Roosevelt stated that he flew 89 combat missions and 470 combat hours prior to being called back for his father's funeral in April 1945 (he did not return to active theaters). His decorations included the Distinguished Flying Cross. He also received the Order of the British Empire, the Croix de Guerre and Legion d'Honneur, the Moroccan Order of Ouissam Alaouite, and the U.S. Legion of Merit. He ended the war holding the Air Medal with reportedly eleven clusters. As a chase pilot for the Operation Aphrodite flights in 1944, Roosevelt said he witnessed the death of Joseph P. Kennedy, Jr. over Blythburgh, England (there is no evidence in Aphrodite files that Roosevelt participated in this project, nor did he fly as chase pilot and witness the death of Joseph P. Kennedy).

After the war, Roosevelt no longer played a significant role in aviation, although he maintained a private pilot's license and owned a small aircraft. He briefly served as president of short-lived Empire Airlines of New York (1946), citing his influence with the Civil Aeronautics Board (CAB), which, however, did not result in route awards. Reported attempts to assist Howard Hughes's TWA in obtaining air routes to the USSR also did not succeed.
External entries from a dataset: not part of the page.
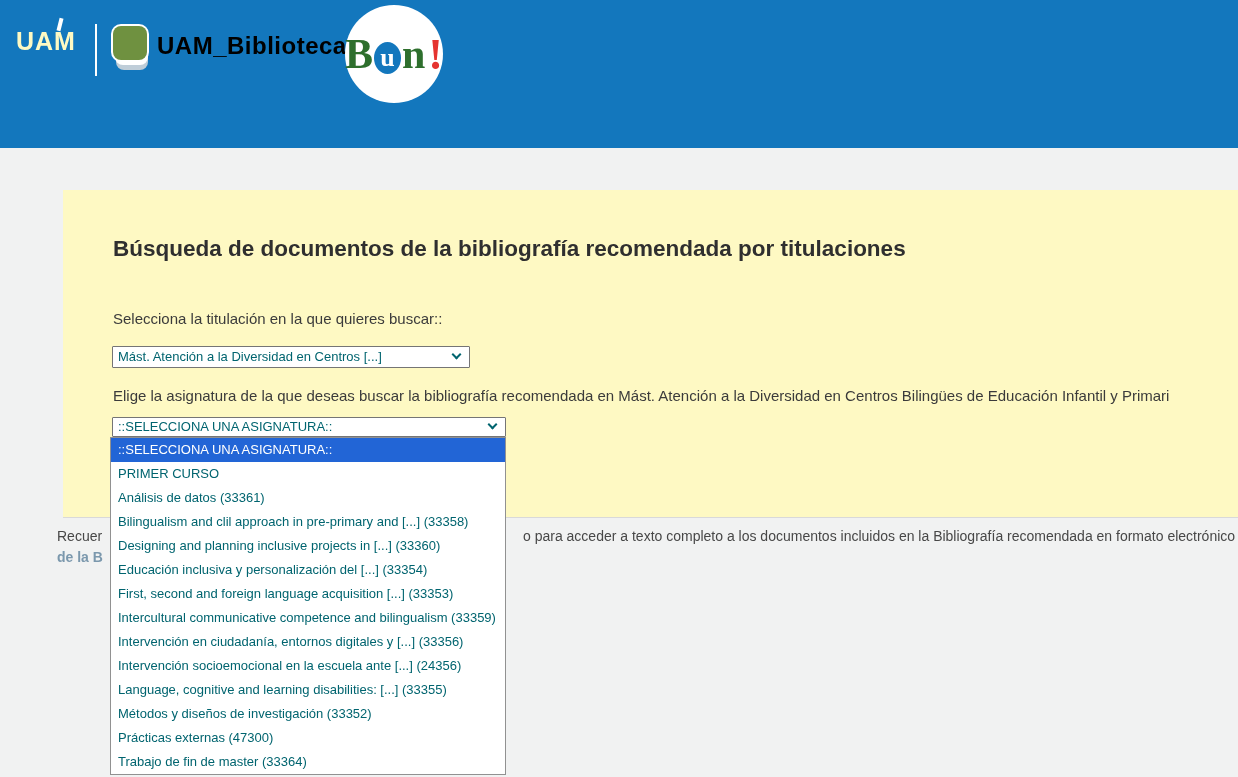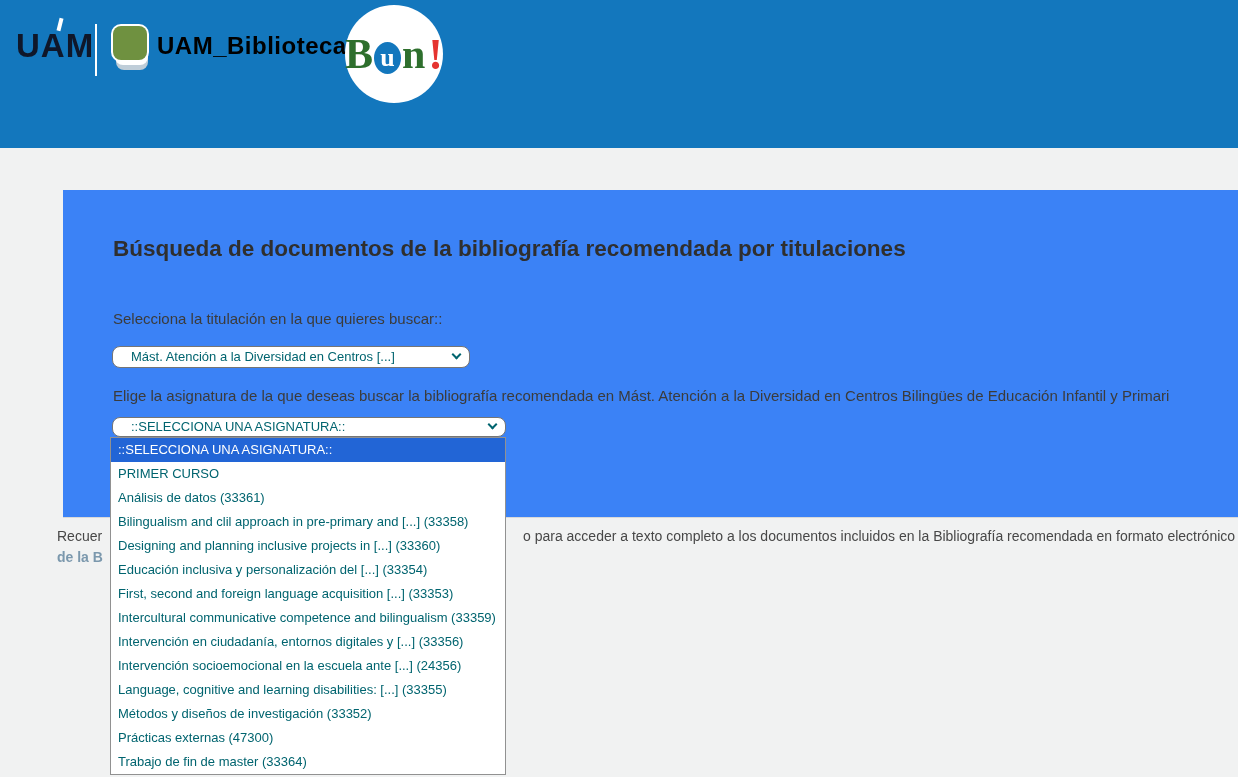"UAM" .uam-logo { color: #0f172a -> #fef9c3; font-size: 33px -> 25px }
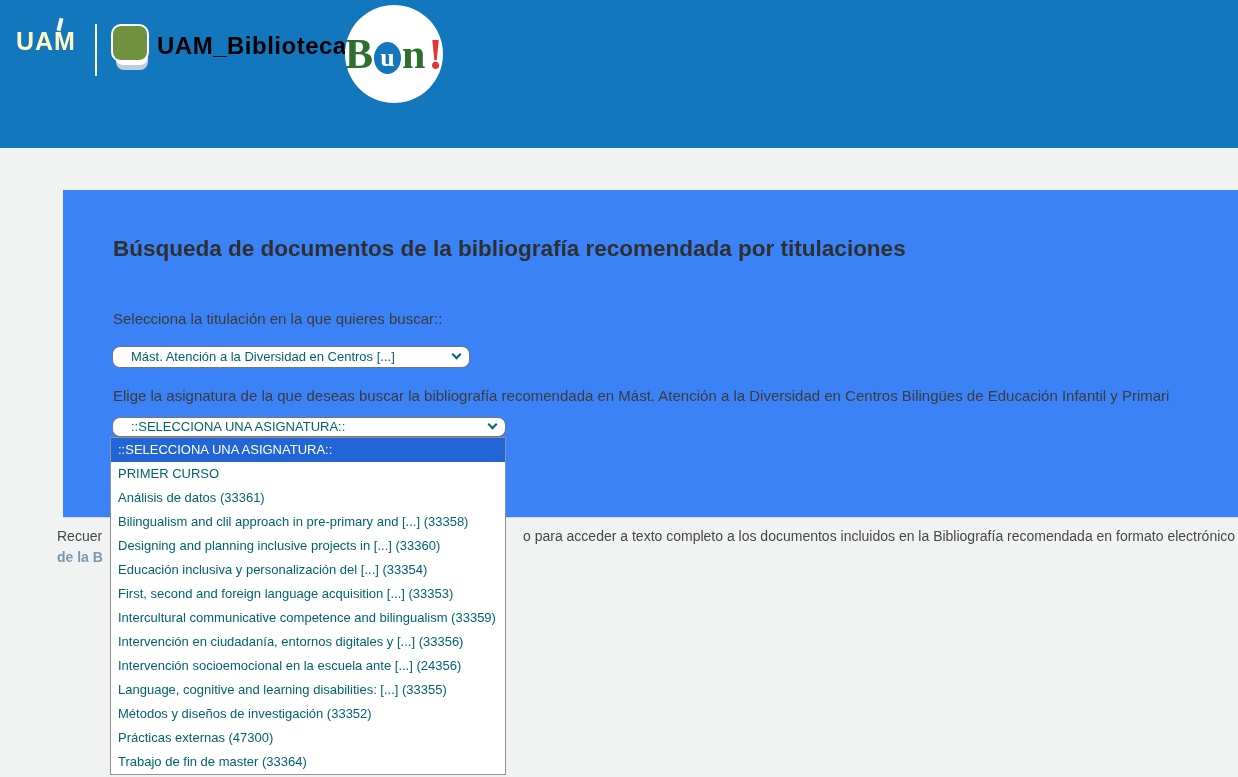"Búsqueda de documentos de la" .card { background: #3b82f6 -> #fef9c3 }
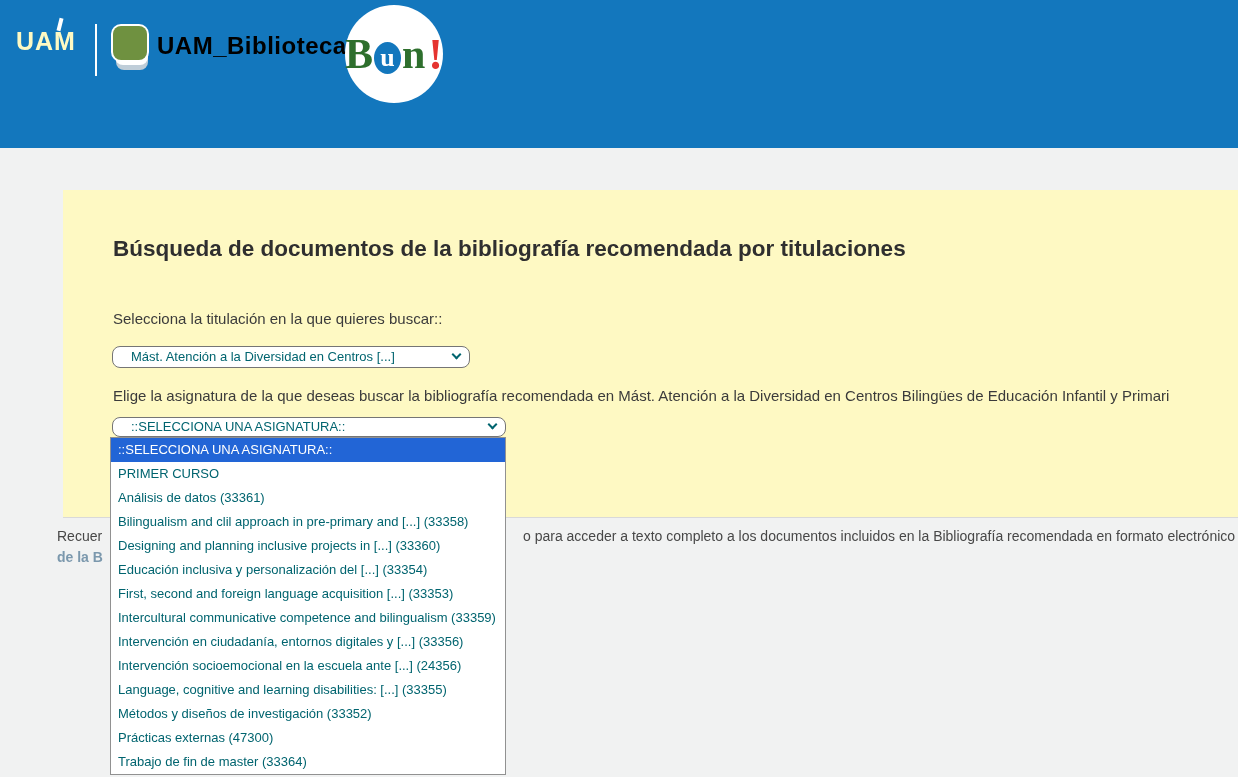"Mást. Atención a la Diversidad" .fake-select { border-radius: 8px -> 1px; padding-left: 18px -> 5px }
Warplanes purchasing scandal
In August 1943, Colonel Roosevelt was asked by Chief of the Army Air Forces, General Henry H. Arnold, to investigate several reconnaissance aircraft under development to select a successor to the Lockheed P-38 (F-4 and F-5 in the recon version), but the reason for Arnold's choice of Roosevelt was not made public. Roosevelt assembled a group of five air officers, including veteran RAF reconnaissance pilot Wing Commander D.W. Steventon. Upon their arrival in Los Angeles, Roosevelt and his group were met by eight limousines arranged by John W. Meyer, a publicist and former nightclub owner who was employed by Hughes Aircraft. On his first day in town, Roosevelt was taken by Meyer to the Hollywood film studio of Warner Bros. and introduced to Faye Emerson, an actress with whom Roosevelt was linked romantically (the two would eventually marry). Over the next three days, Roosevelt and his group were seen with Meyer in Hollywood nightclubs and at parties in luxurious mansions in the company of aspiring actresses paid $100–400 per night by Meyer, the higher figure equivalent to $ in current value.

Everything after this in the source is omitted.